Does a thought ever flutter like feathers in your head, imagined as conversation, its words and rhythms worked and re-worked on your tongue until you can taste the message in your mouth? Images, inflections, each noun, verb, appositive phrase crafted, their anticipated tone mellow as an old Billie Holiday, until by mid-day you’re not sure if you’ve sung them or not.
Maybe the words don’t matter anyway, reality being not that blue clay pot on the kitchen counter next to the crossword, but the image of yourself molding wet mud, your arms spattered, loose rotations of your body as you lean into the wheel’s orbit.
Can’t you tell how all day today I’ve seemed a little off-kilter?
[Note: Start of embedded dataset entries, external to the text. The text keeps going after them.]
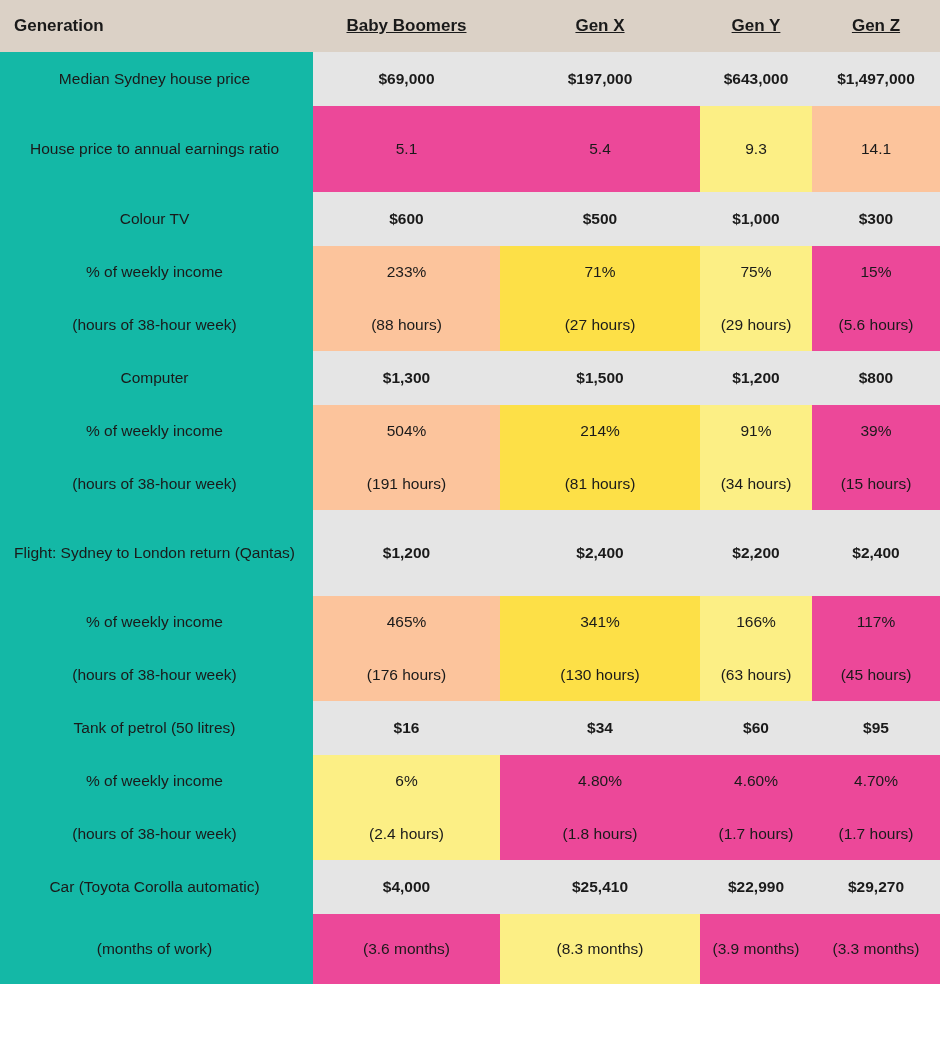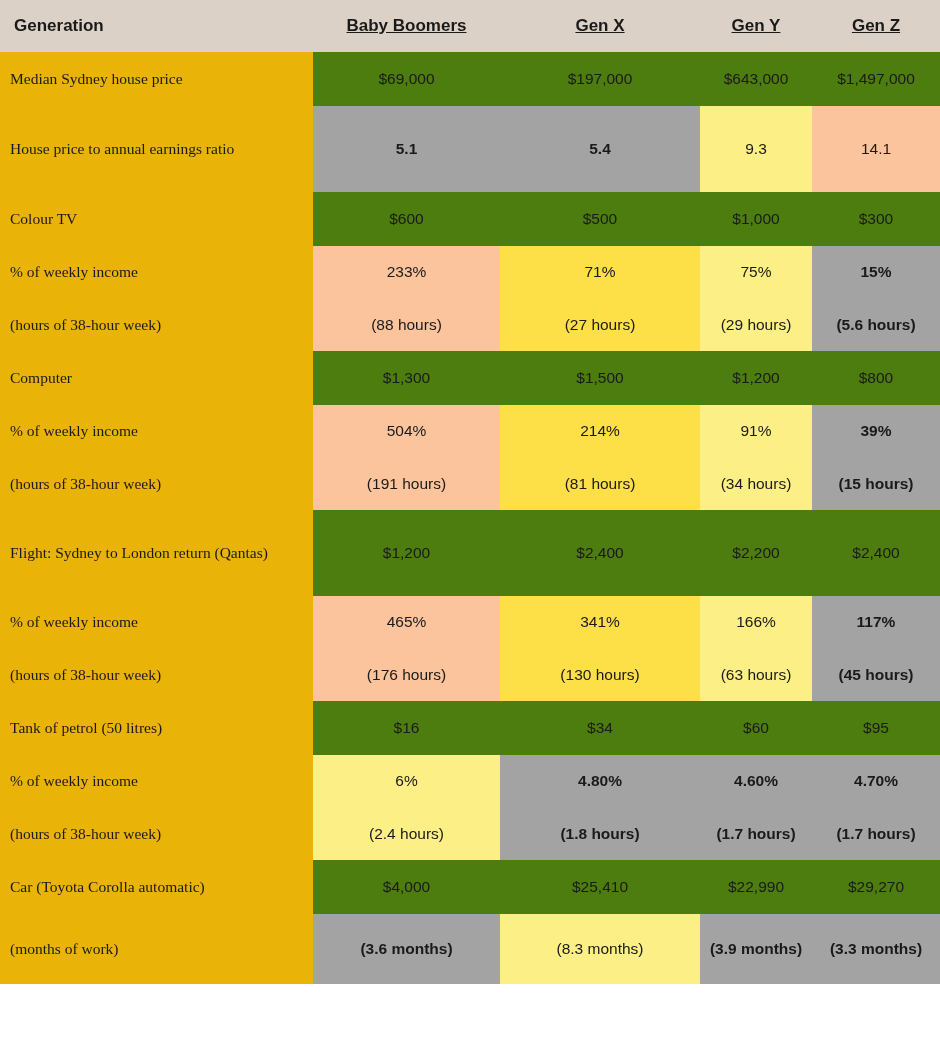--- a/index.html
+++ b/index.html
@@ -53,11 +53,10 @@
   }
 
   td.label {
-    background: #eab308;
-    text-align: left;
+    background: #14b8a6;
+    text-align: center;
     padding: 6px 14px 6px 10px;
     line-height: 1.45;
-    font-family: Liberation Serif, serif;
   }
 
   td.val {

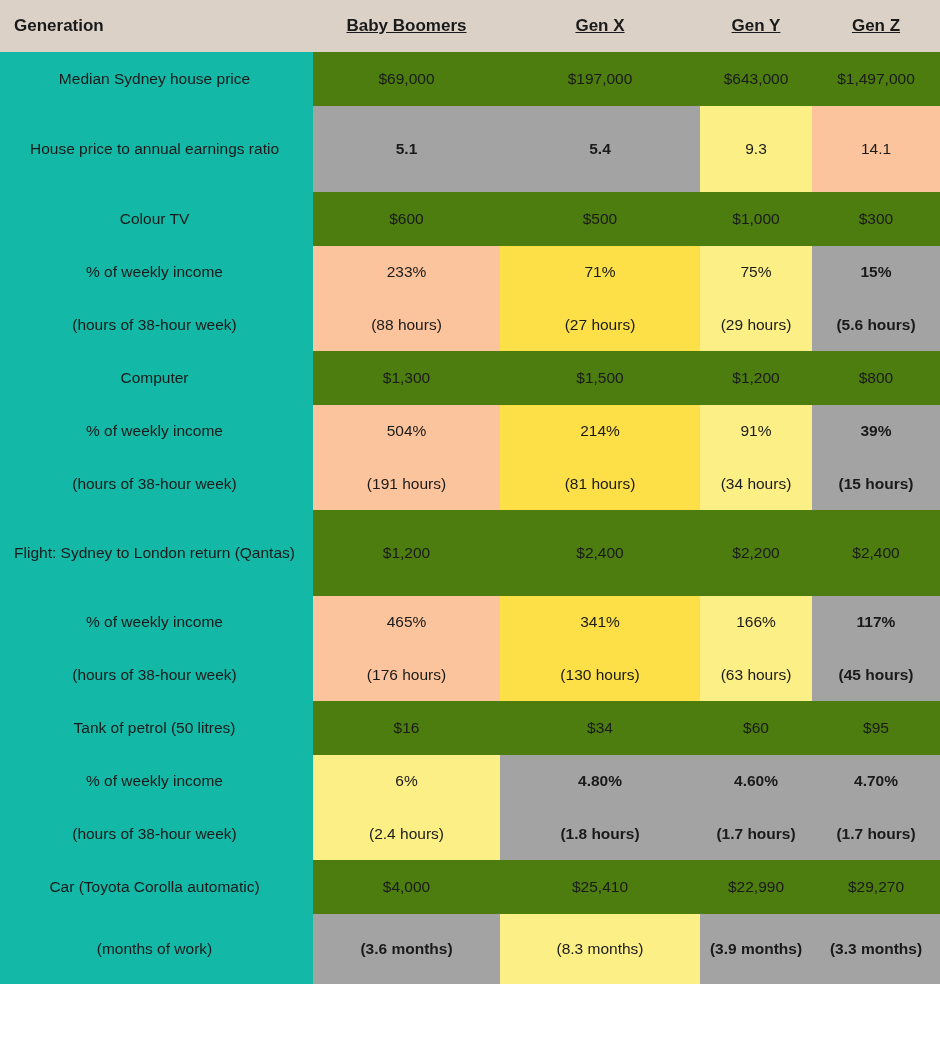--- a/index.html
+++ b/index.html
@@ -65,7 +65,7 @@
     line-height: 1.45;
   }
 
-  td.white { background: #4d7c0f; }
+  td.white { background: #e5e5e5; font-weight: bold; }
   td.green { background: #a3a3a3; font-weight: bold; }
   td.yellow { background: #fcef85; }
   td.amber { background: #fde047; }

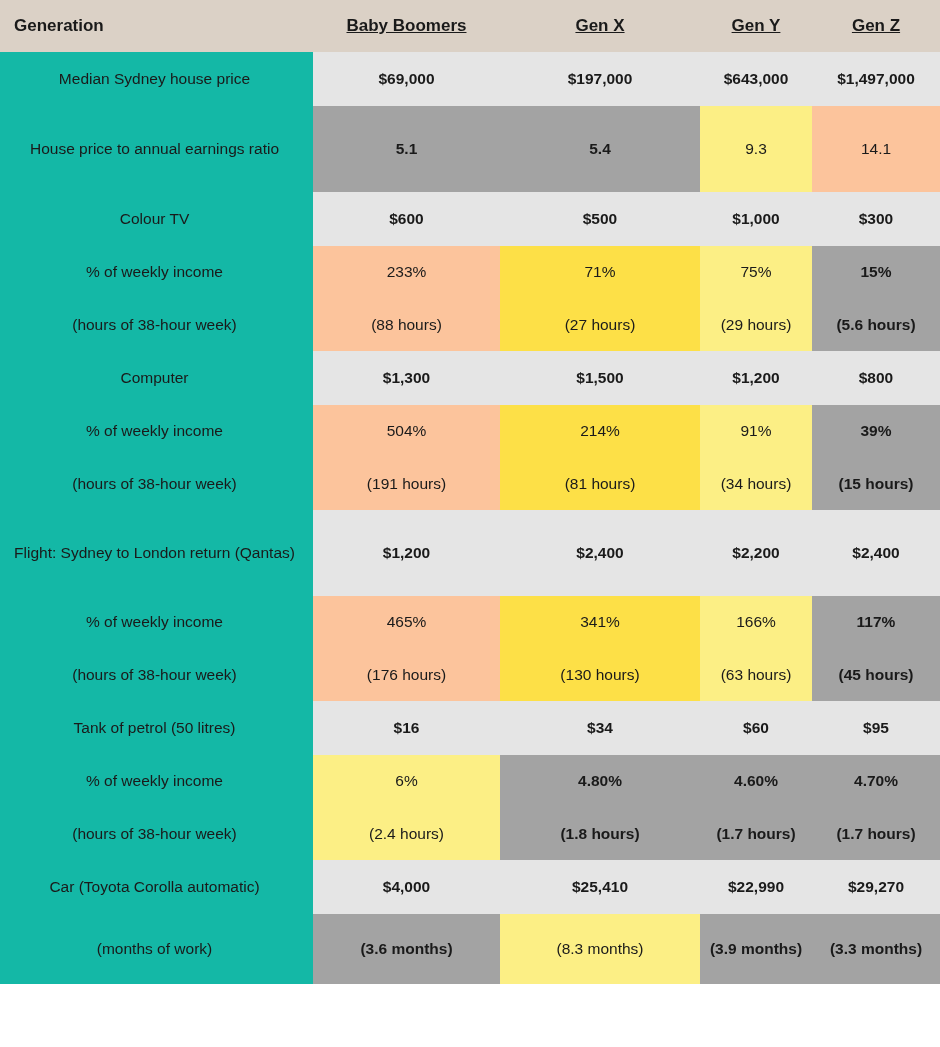--- a/index.html
+++ b/index.html
@@ -66,7 +66,7 @@
   }
 
   td.white { background: #e5e5e5; font-weight: bold; }
-  td.green { background: #a3a3a3; font-weight: bold; }
+  td.green { background: #ec4899; }
   td.yellow { background: #fcef85; }
   td.amber { background: #fde047; }
   td.orange { background: #fcc49c; }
How at the creek I must have seen something—a kingfisher, for instance—lift easily from its perch, flash me a copper eye, circle up into its own riddle?
SNORKELING THE BIG ISLAND
for my daughters
How limp we’re becoming in the warm salt broth, our muscles lolling like spent seaweed.
For a little while now, we’ll not claim the constellation beneath us. Blues, yellows and reds will dart and nibble at coral we dare not touch,
unconscious of the colors we’ve assigned them or the names—trunkfish, yelloweye tang, sabre-toothed blenny— or dominion.
We glance back. Below us a sea turtle lifts her great green weight off the sand. Nimble acrobat,
she rises to the surface, snaps a beak full of what we’ve come to call our air, returns her ancient bulk downward, unfettered. For millions of years
myths have named her. Honu. Kauila. Great Mythical Mother. Always, she’s carried the world on her back. We float until
we can float no more. Unfolding, we remake ourselves long and awkward, crawl onto rock ledges, plod across crevices, unmistakably evolved.